Head over here to complete our clustering challenge!

Credits¶

Lloyd Algorithm k-means clustering and Soft Clustering explanation and challenge are adapted from Rosalind, particularly Rosalind problem “Implement the Lloyd Algorithm for k-Means Clustering” and Rosalind problem “Implement the Soft k-Means Clustering Algorithm”

★ Challenge 2: Dirichlet Process Means Clustering Challenge¶

Copy the starter file from /home/ubuntu/clustering_lesson/dmp.py

The dirichlet process is a method of clustering without knowing the number of clusters ahead of time. The means part of the name indicates that we will be defining clusters by taking the mean of the members in the cluster. Something like this algorithm may be used for example 2 in the list of clustering related bioinformatics problems. Here are the steps:

I. Add the first point in your data as the first center. A single data point is a numpy array.

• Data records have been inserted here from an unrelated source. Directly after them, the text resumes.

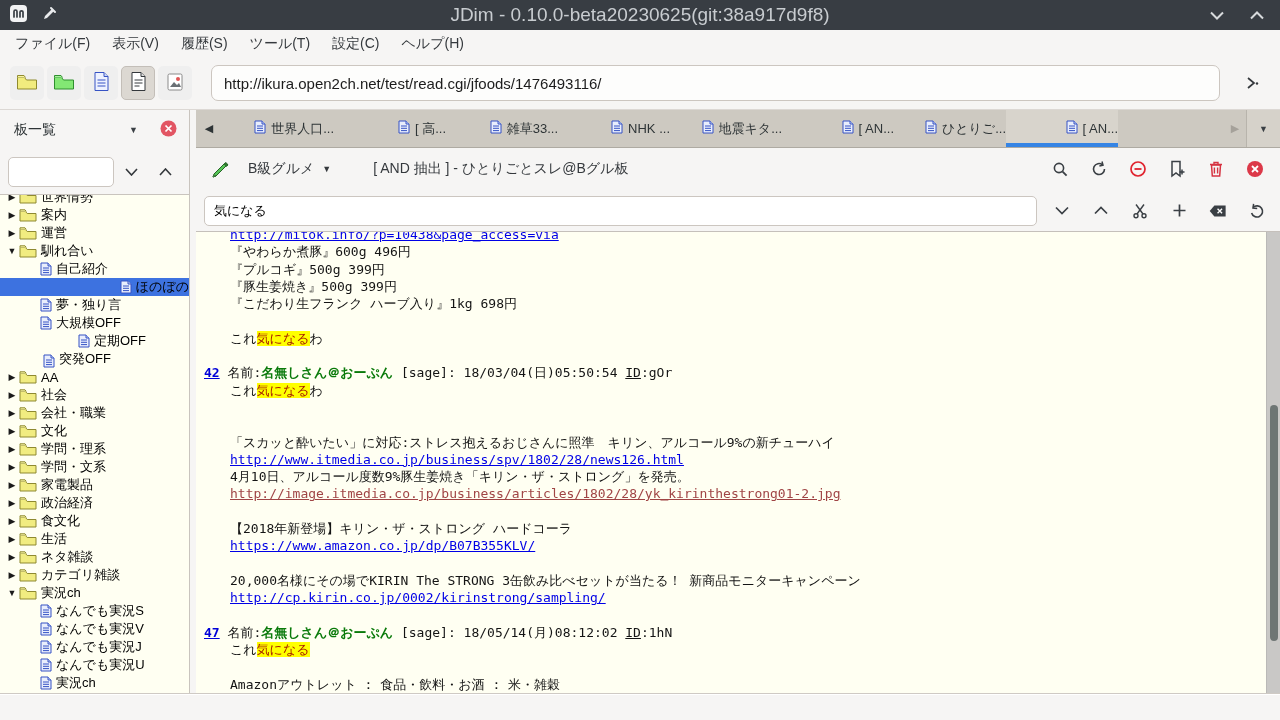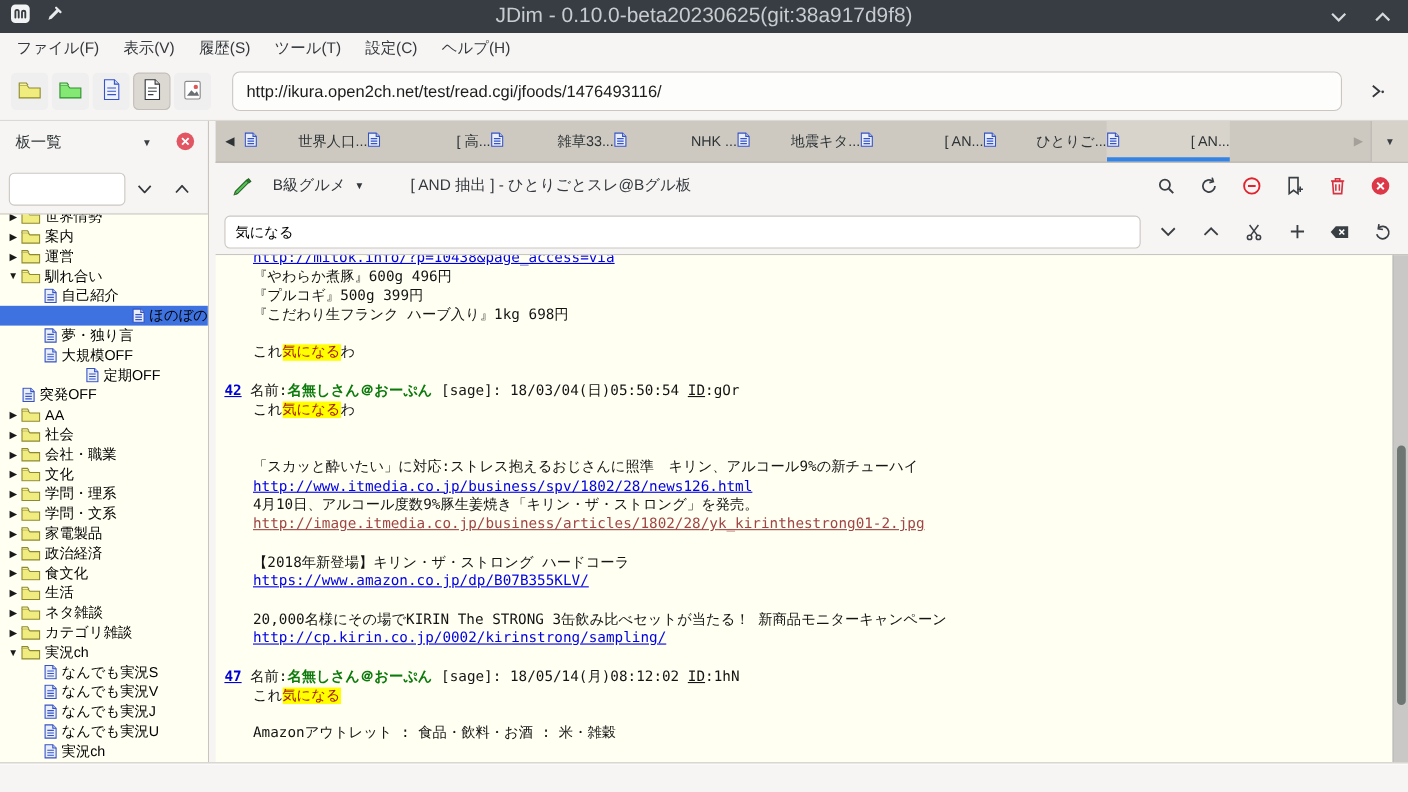--- a/index.html
+++ b/index.html
@@ -48,7 +48,7 @@
   .tab-arrow { width:26px; display:flex; align-items:center; justify-content:center; font-size:11px; color:#2e3436; background:none; border:none; }
   .tab-arrow.disabled { color:#a5a19a; width:22px; }
   .tabs { flex:1; display:flex; overflow:hidden; }
-  .tab { flex:1; max-width:112px; display:flex; align-items:center; justify-content:space-between; gap:5px; font-size:13px; color:#2e3436; overflow:hidden; }
+  .tab { flex:1; max-width:112px; display:flex; align-items:center; justify-content:flex-end; gap:5px; font-size:13px; color:#2e3436; overflow:hidden; }
   .tab.active { background:#d8d4cc; box-shadow:inset 0 -4px 0 #3584e4; }
   .tab .tlabel { white-space:nowrap; overflow:hidden; }
   .tab-menu { width:34px; border:none; border-left:1px solid #b8b4ac; background:#d6d2ca; font-size:9px; color:#3a3f44; }

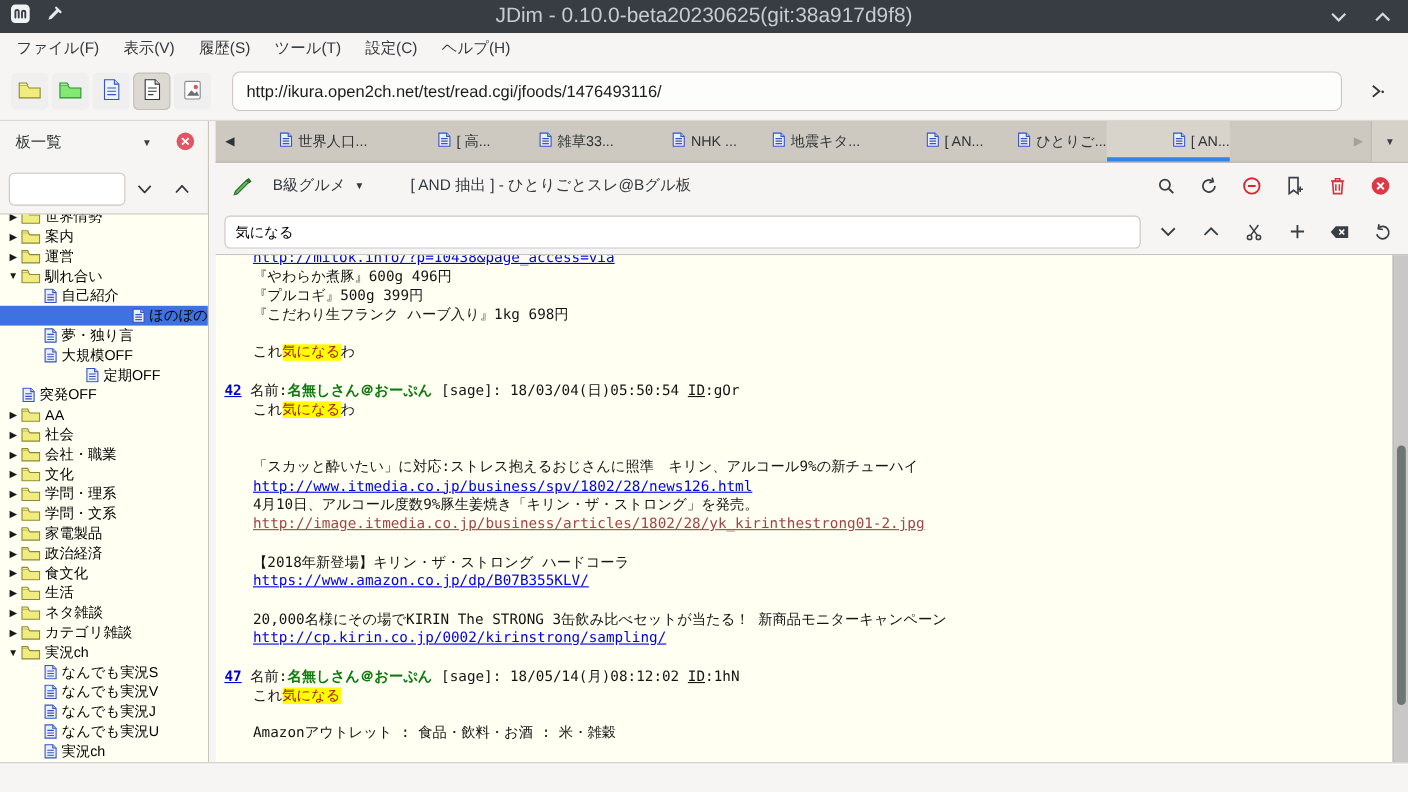--- a/index.html
+++ b/index.html
@@ -645,6 +645,7 @@
           <div class="cline ind1"><span class="sg-lnk">http://mitok.info/?p=10438&amp;page_access=via</span></div>
           <div class="cline ind1"><span class="sg-t">『やわらか煮豚』600g 496円</span></div>
           <div class="cline ind1"><span class="sg-t">『プルコギ』500g 399円</span></div>
+          <div class="cline ind1"><span class="sg-t">『豚生姜焼き』500g 399円</span></div>
           <div class="cline ind1"><span class="sg-t">『こだわり生フランク ハーブ入り』1kg 698円</span></div>
           <div class="cline ind1">&nbsp;</div>
           <div class="cline ind1"><span class="sg-t">これ</span><span class="sg-hl">気になる</span><span class="sg-t">わ</span></div>

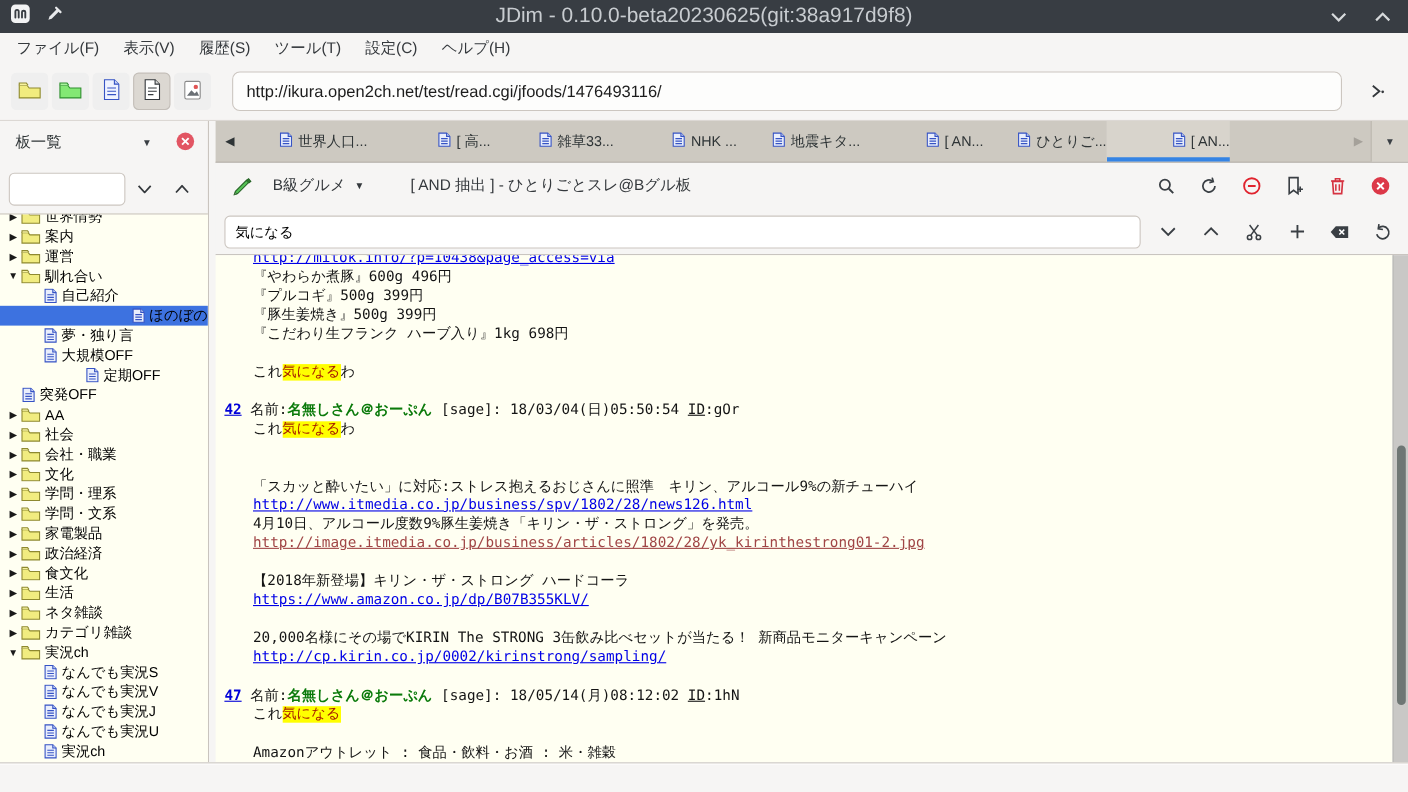--- a/index.html
+++ b/index.html
@@ -280,7 +280,7 @@
             </span>
             <span class="nlabel">定期OFF</span>
           </div>
-          <div class="trow" style="padding-left: 20px;">
+          <div class="trow" style="padding-left: 43px; align-items: flex-end;">
             <span class="nicon">
               <svg width="12" height="14" viewBox="0 0 12 14">
                 <path d="M1 1h7l3 3v9H1z" fill="#e9eefc" stroke="#3653c4"></path>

II. Iterate through all of the points in your data, calculating the distance between the current point and all existing centers.

A. If the point falls within a certain threshold distance of the center, add that point to that center’s cluster

B. If the point does not fall within a certain threshold distance of the center, add that point to the list of centers

III. Once you have gone through the Dirichlet Process, you do the means part. Redefine the centers of each cluster to be the average of all points in the cluster.

IV. Repeat steps II and III either until an iteration provides no change in the assignment of points to centers, or a maximum number of cycles is reached.

HINT 1: You will need an array of arrays to keep track of which points are in which clusters. Array 1 will contain the indices of the points in the first cluster and so on. If a point moves from its current cluster, remember to take it out of the old cluster before adding it to its new cluster.

HINT 2: You will need an array of arrays to contain the centers of each cluster. The first array will be the center of the first cluster and so on.

Lesson 10: Alignment¶

Alignment Basics¶

Sequence alignment is the process of putting similar regions closer to each other, and inserting gaps (denoted by ‘-’) where there may have been an insertion/deletion event. Identifying regions of similarity can help us identify structural, functional, or evolutionary relationships between sequences.

There are hundreds of alignment methods for different types of information (DNA vs amino acid), different uses (finding common domans vs comparing homologous genes), and different special cases (antibody sequences, viral sequences). If you are interested in learning details about how some existing methods work (this is BENG 181 material): the most generic DNA alignment method is a pairwise dynamic programming method called Smith-Waterman, alignment of many sequences (multiple sequence alignment) can be done by Fast Fourier Transforms, and alignment for accurate amino acid sequence homology is done by HMM profile alignment.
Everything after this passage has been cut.